Yukio stared at me for a brief moment before sighing to himself and shaking his head. "You're impossible." Yukio walked over to his desk and grabbed out a bunch of papers from his bag; beginning to mark them. They were clearly homework that the class had done and that he had to mark ... ahem ... I haven't done mine yet ... ahem! The younger noticed that I was staring at him and groaned. "Rin, why don't you do the homework I assigned for the class?"
"I don't see the point in doing them," I muttered to myself as I folded my arms in a pout.
Yukio frowned at my response before turning back to his paperwork, shaking his head. "You're just as lazy as ever..." I mentally gave a sigh of relief. Hopefully I'd be able to get through this. It wouldn't be that hard to act like I used to. All I had to do was act happy, dumb and lazy … all the time. Maybe, this would be a bit tiring, but being around Yukio I felt more in-tune with my old self.
I can do it. I know I can.
"Yeah, whatever," I said, waving my hand lazily.
As I lay down on my bed and stared up at the ceiling. I bit my bottom lip with a worried glint in my blue eyes. Though the question that clung to the edge of my mind was; what if I couldn't keep this act up? I know that I have to keep this a secret until the right time. That wasn't even meant to be a joke. I'm not the same Rin that Yukio grew up with.
I know that. I've grown up.
I … can't lie to Yukio.
I know that Yukio has kept his fair share of secrets from me, but I can't do the same to him.
I can't show who I am ... until the time is right.
Though it hurts me to do this to him.
To lie to him.
I turned my back to my brother, pulling the covers over myself; yawning and closed my eyes. These thoughts still plaguing my head; haunting me. Telling me that I might mess up. That I could screw up worse than the first time. I...I don't want that. I screwed my eyes shut and clenched the sheets tightly in my hands. The one thing good about coming back was that I was able to get away from everything in my time. Sure, the Vatican is on my ass in this time, but ... having Yukio with me changes all that.
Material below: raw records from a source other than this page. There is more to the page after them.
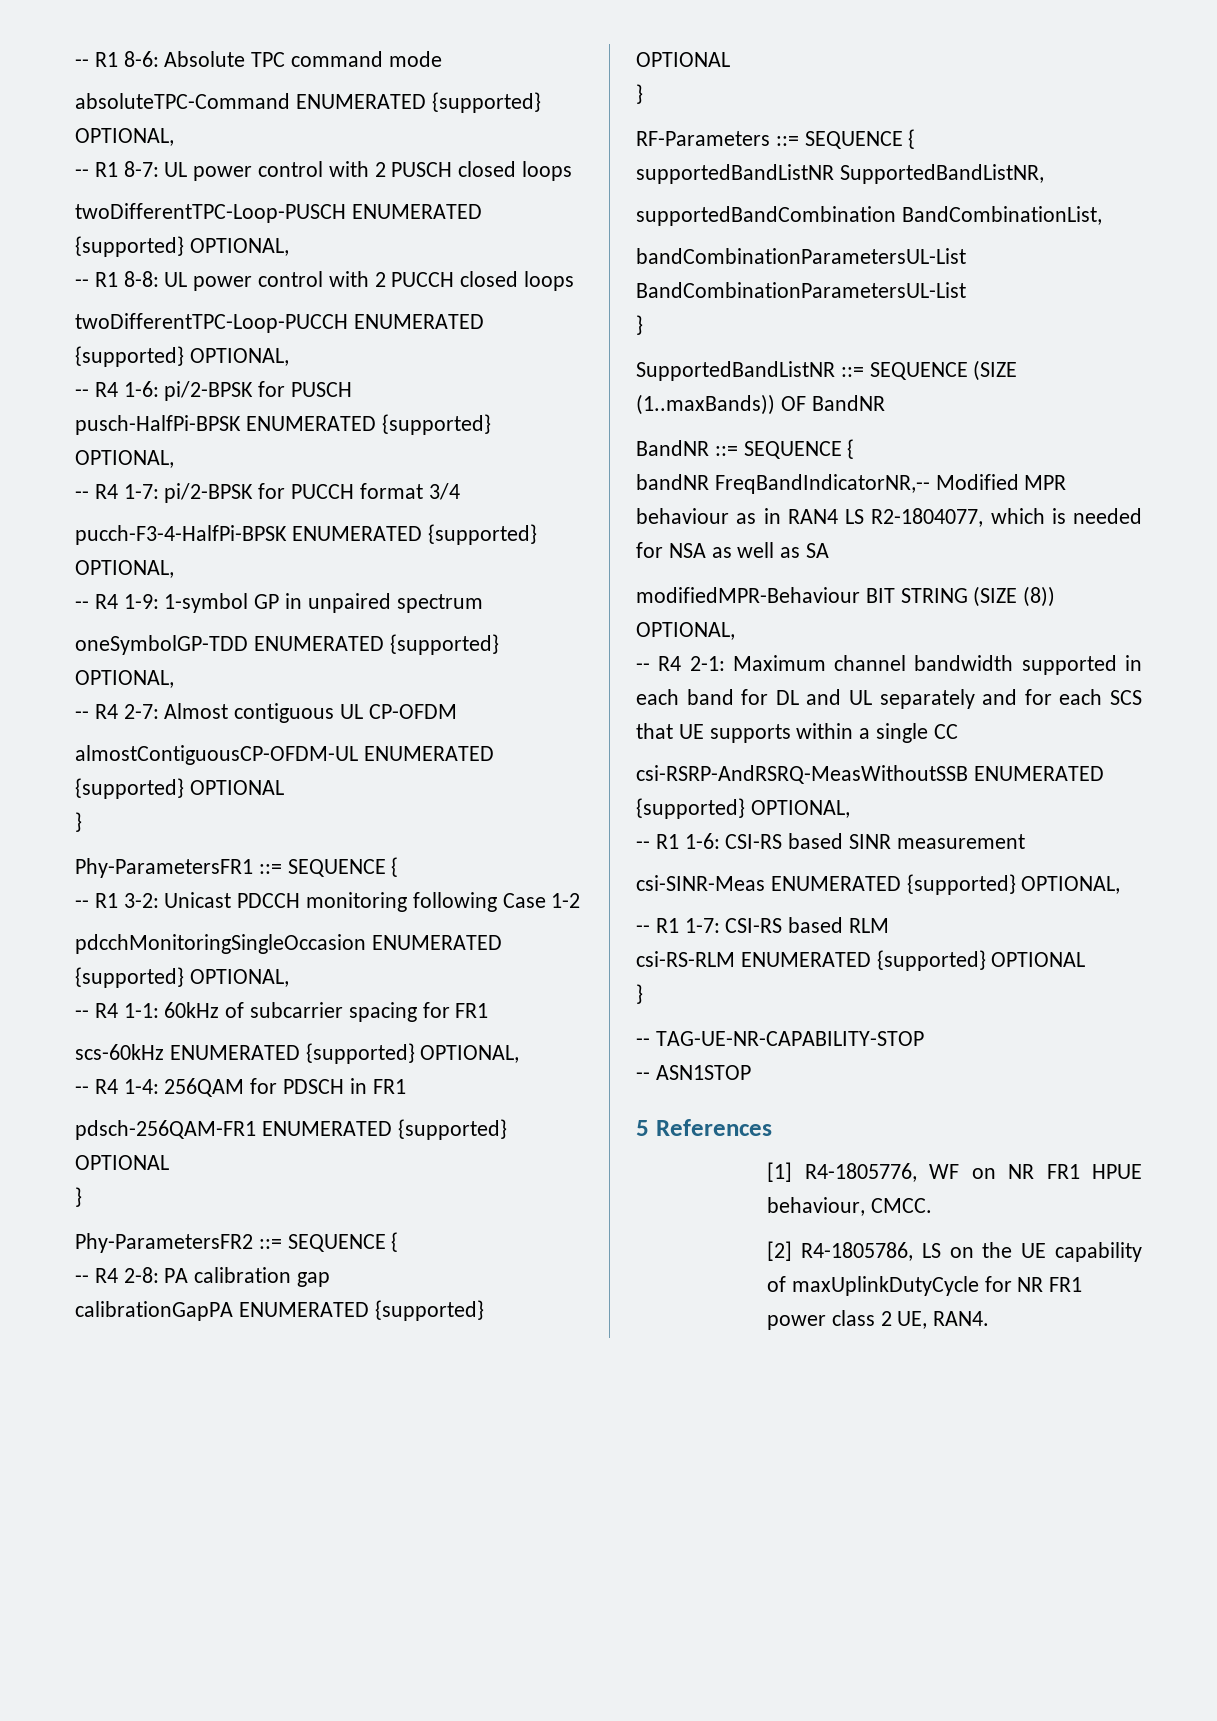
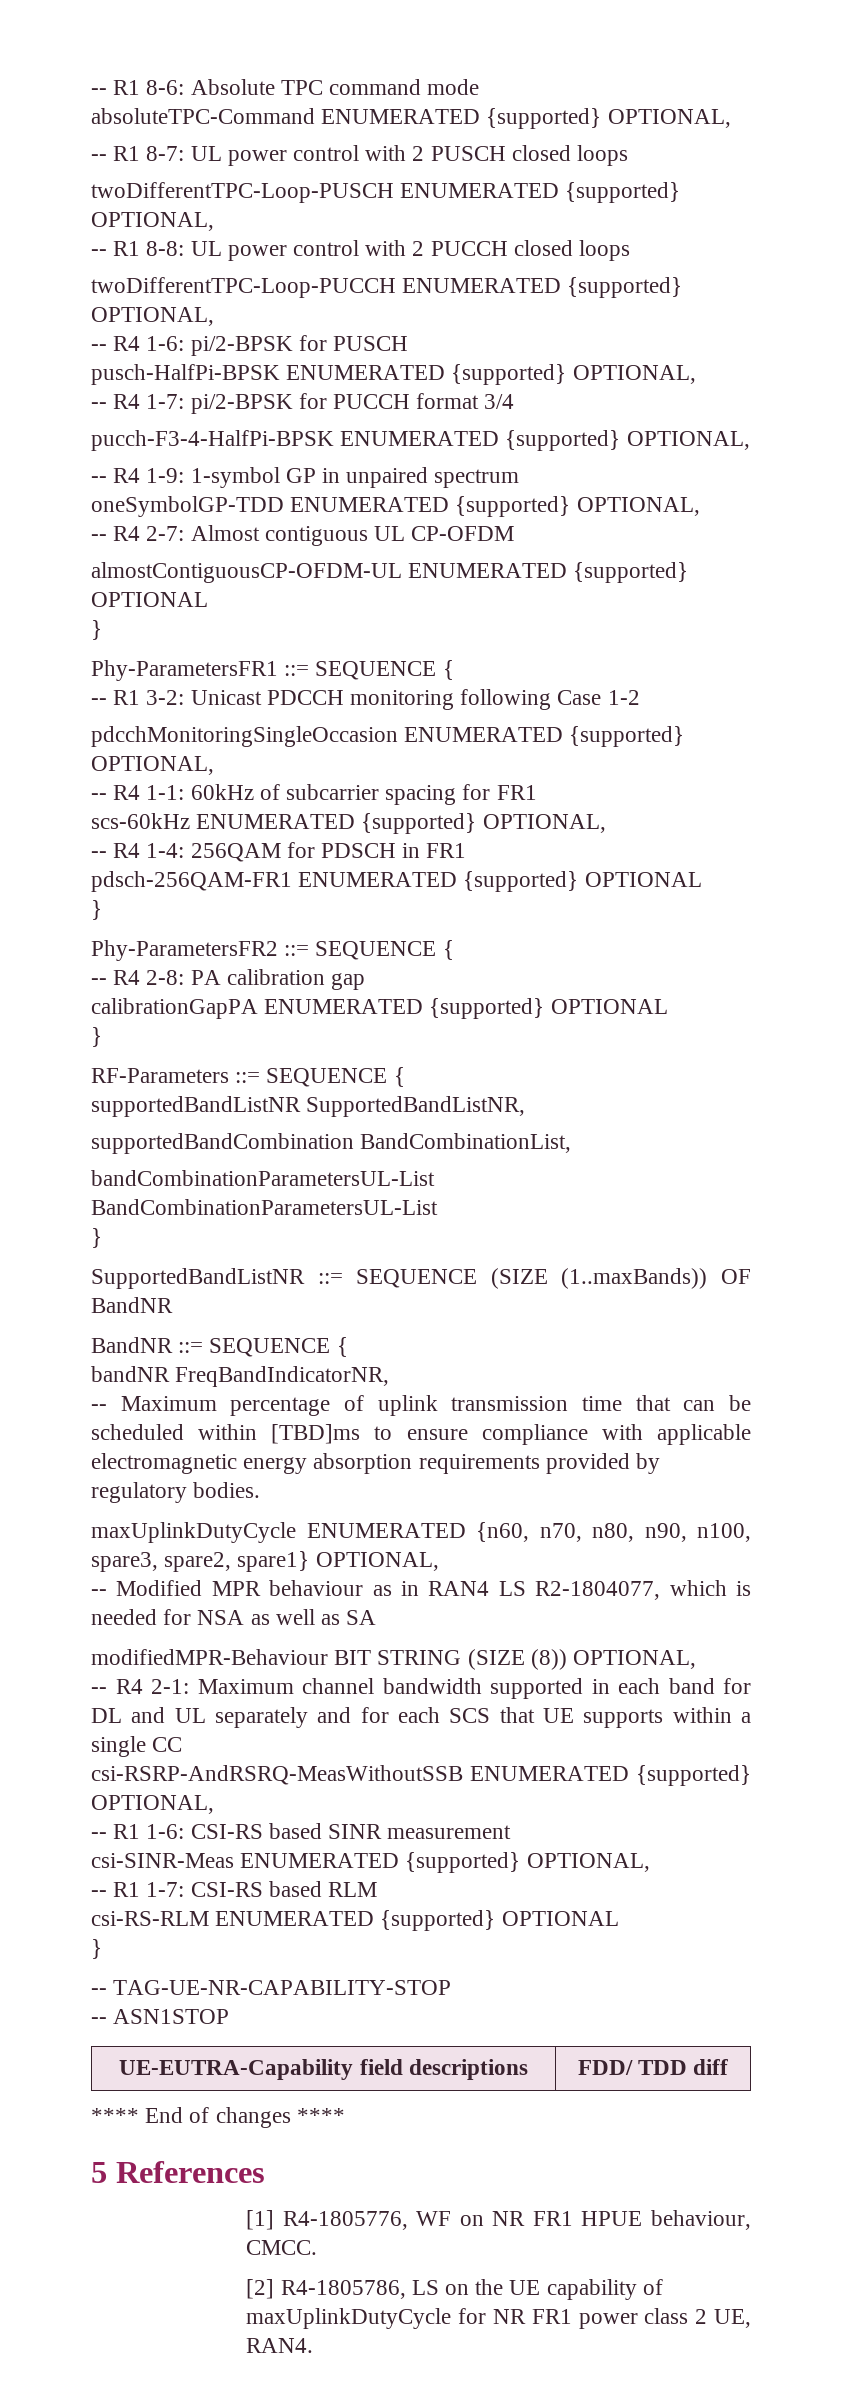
- bandNR FreqBandIndicatorNR,-- Modified MPR behaviour as in RAN4 LS R2-1804077, which is needed for NSA as well as SA
+ bandNR FreqBandIndicatorNR,
+ -- Maximum percentage of uplink transmission time that can be scheduled within [TBD]ms to ensure compliance with applicable electromagnetic energy absorption requirements provided by regulatory bodies.
+ maxUplinkDutyCycle ENUMERATED {n60, n70, n80, n90, n100, spare3, spare2, spare1} OPTIONAL,
+ -- Modified MPR behaviour as in RAN4 LS R2-1804077, which is needed for NSA as well as SA
+ UE-EUTRA-Capability field descriptions | FDD/ TDD diff
+ **** End of changes ****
The weighing problem on my mind right now and for so long has been ... how to fix what was to come?
Yukio looked over at my curled up form; he smiled before going back to grading the papers. "I have to get Rin to work on his homework at some point or else he'll fail at becoming an exorcist," Yukio muttered to himself. A small smile spread across my lips at hearing my brother say this. He had no idea what I was actually capable of and not in the Satan's spawn sense.
Stop, Time
A few hours later, I stirred awake from slumber and sat up in my bed; feeling slightly groggy. I look around the room to see that my brother wasn't in the room with me. Was it dinner time and I had slept through the afternoon? I didn't get to cook Yukio dinner! Stupid! No, Yukio didn't wake me up! Damn it, Yukio!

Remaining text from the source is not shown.